### [TASK REQUIREMENTS]
Your answer must consist of one number: how many lines in the records contain "July".
(DATASET ENTRIES)
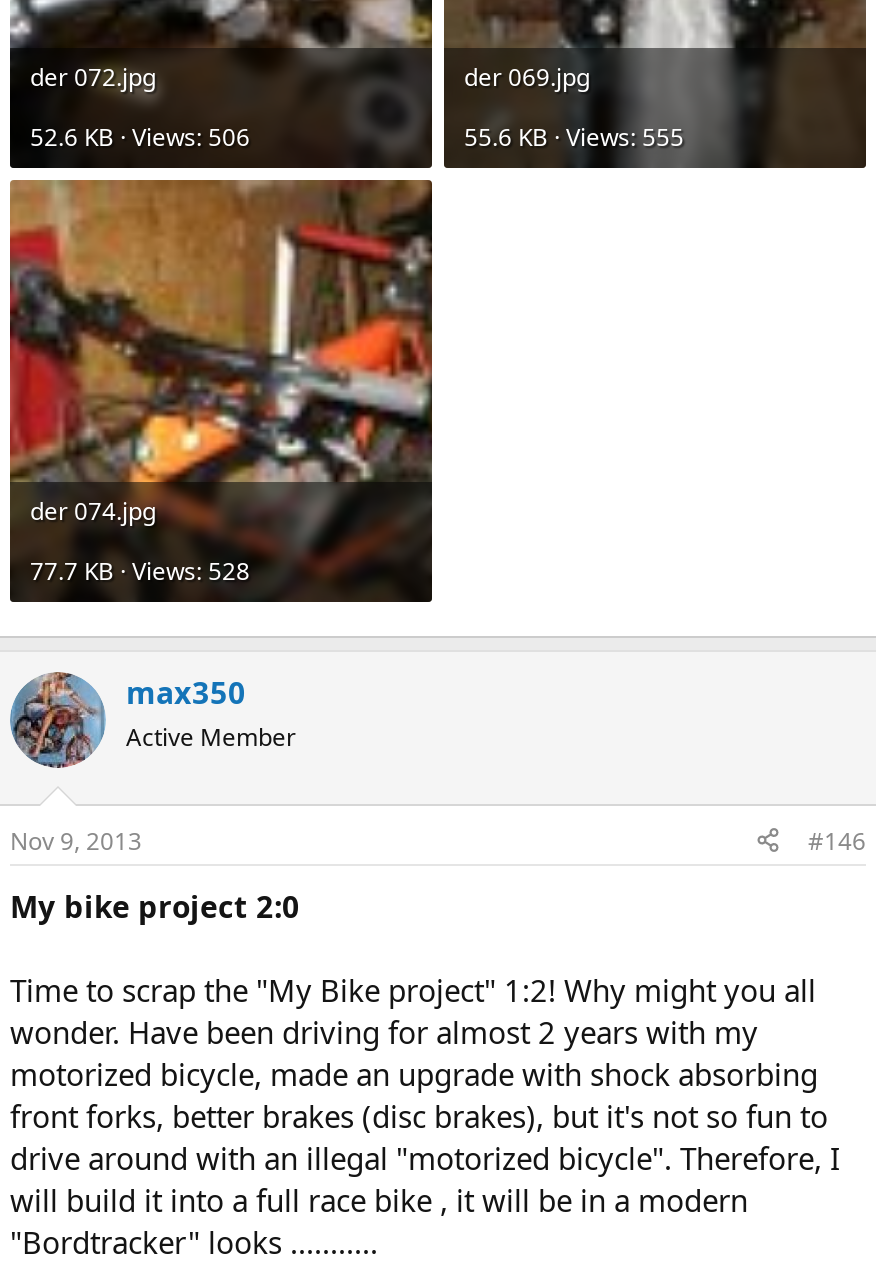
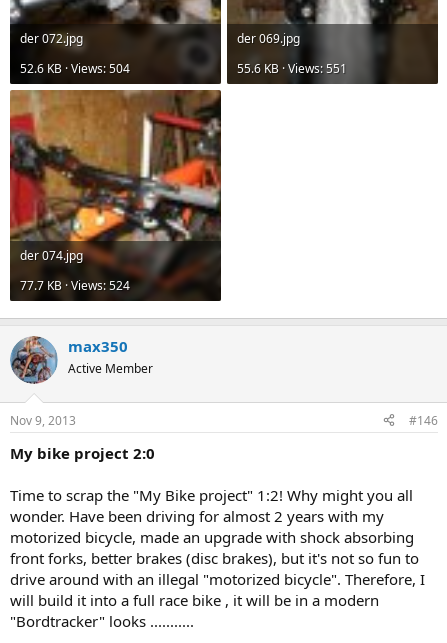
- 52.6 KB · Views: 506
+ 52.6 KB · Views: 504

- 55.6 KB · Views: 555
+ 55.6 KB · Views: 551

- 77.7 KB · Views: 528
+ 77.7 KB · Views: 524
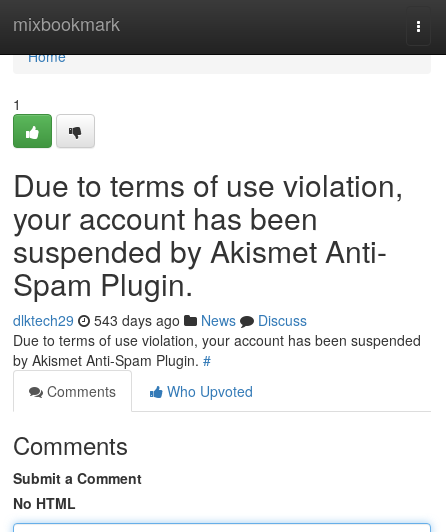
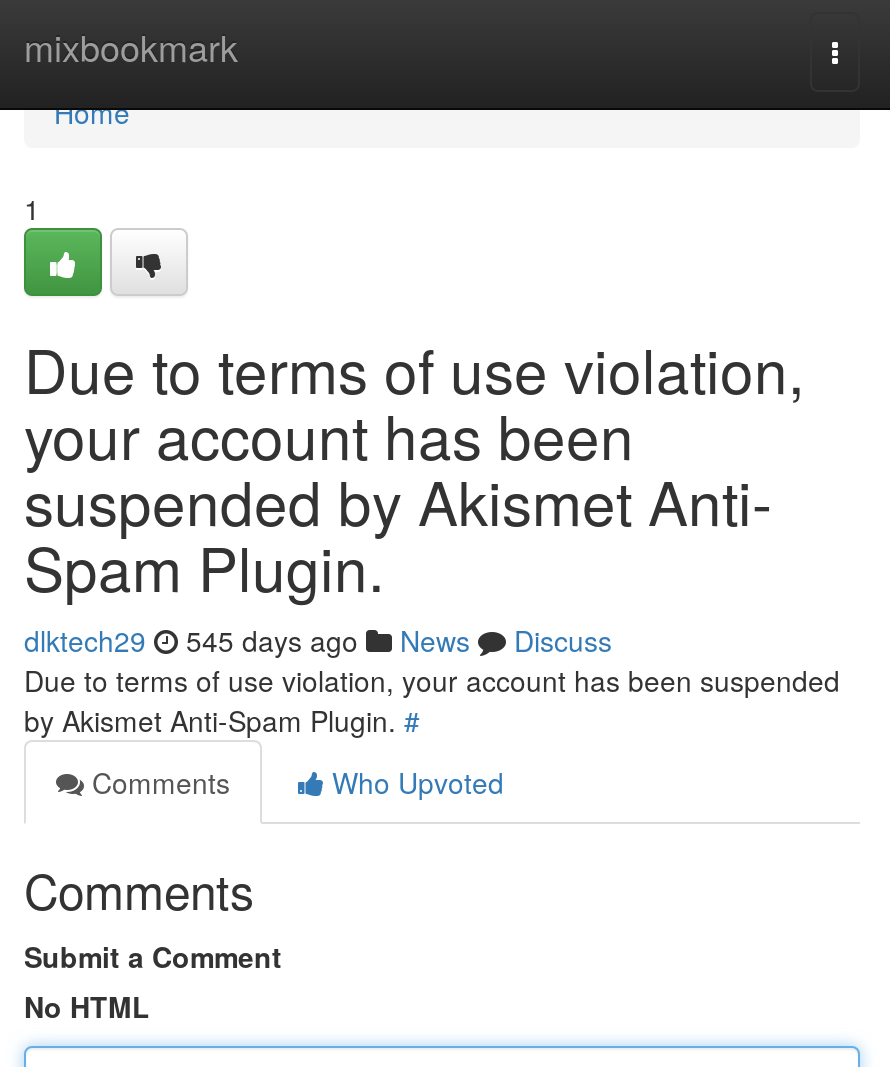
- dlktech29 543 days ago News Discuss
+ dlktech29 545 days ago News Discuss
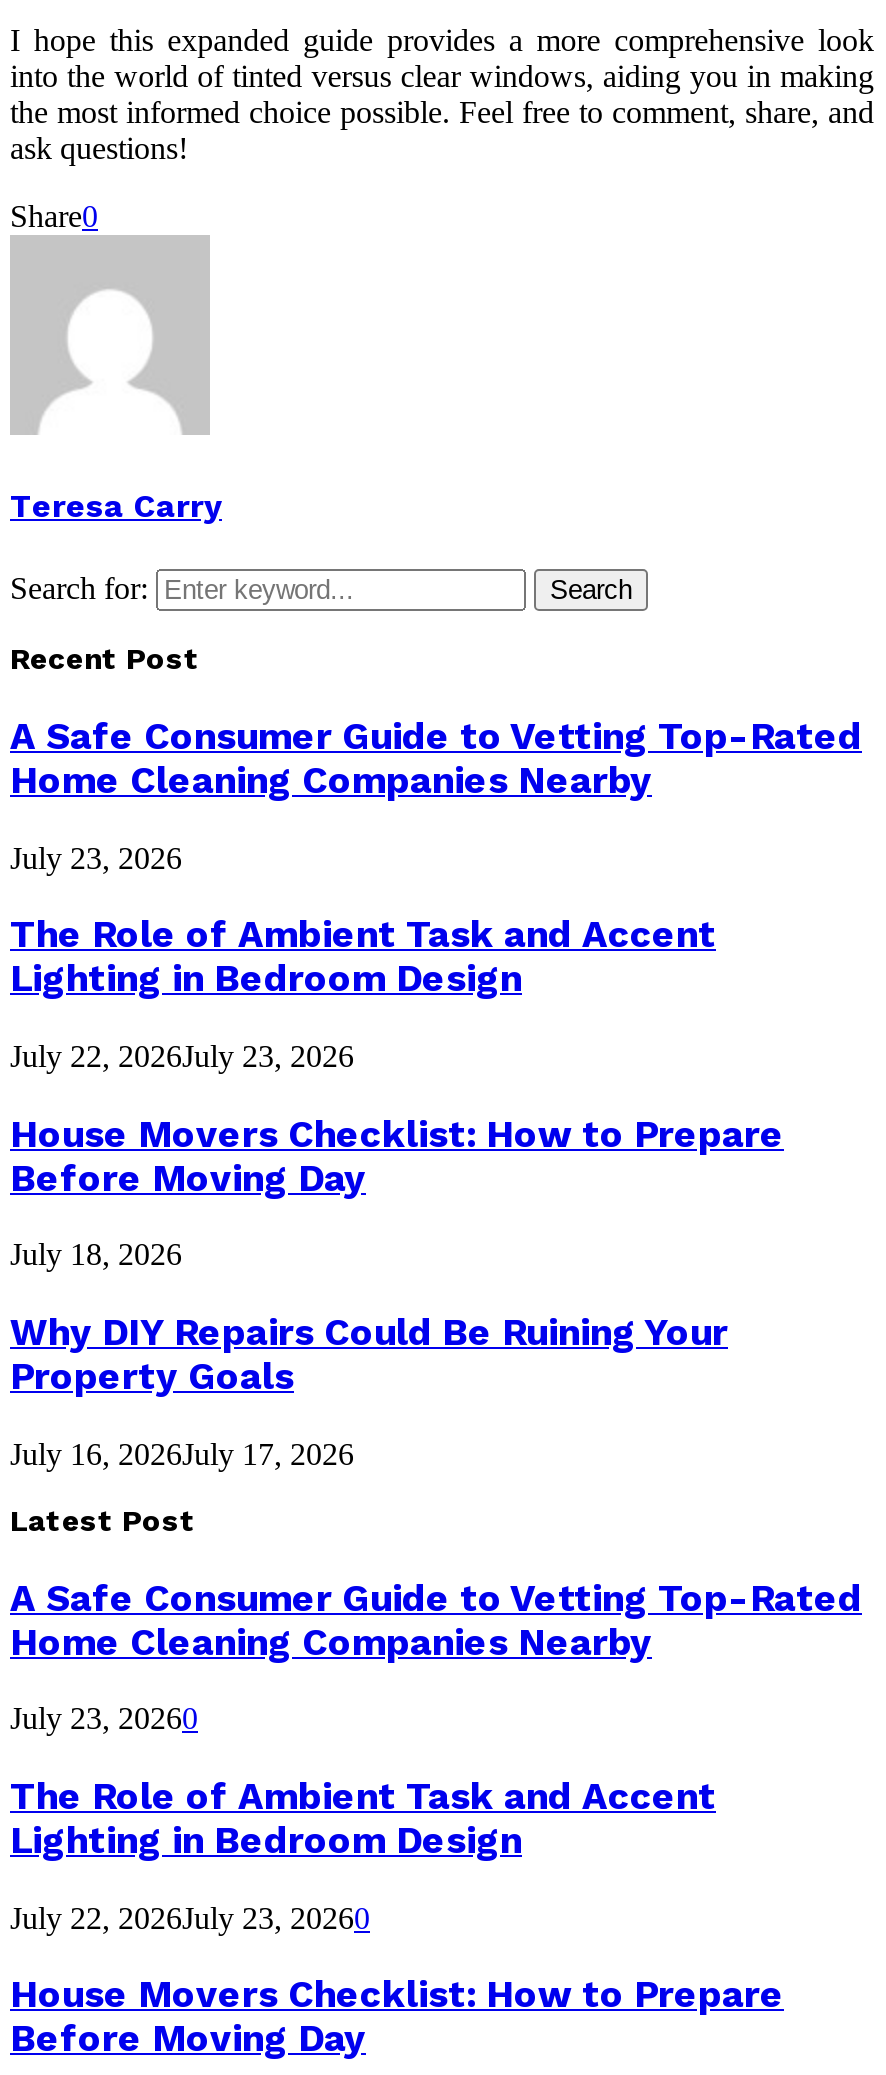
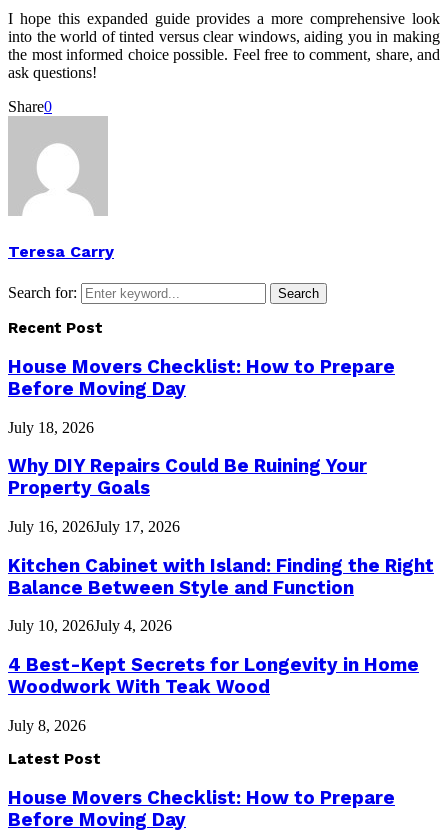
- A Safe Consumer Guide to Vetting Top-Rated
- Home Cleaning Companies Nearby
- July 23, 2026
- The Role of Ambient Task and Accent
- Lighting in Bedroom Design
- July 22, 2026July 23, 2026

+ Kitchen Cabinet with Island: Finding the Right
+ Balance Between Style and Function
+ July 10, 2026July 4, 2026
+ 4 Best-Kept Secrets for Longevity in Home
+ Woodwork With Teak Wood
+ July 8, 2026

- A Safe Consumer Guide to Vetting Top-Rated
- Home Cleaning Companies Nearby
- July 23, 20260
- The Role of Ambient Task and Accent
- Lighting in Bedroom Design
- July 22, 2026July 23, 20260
(End DATASET ENTRIES)
### [ANSWER AREA]
6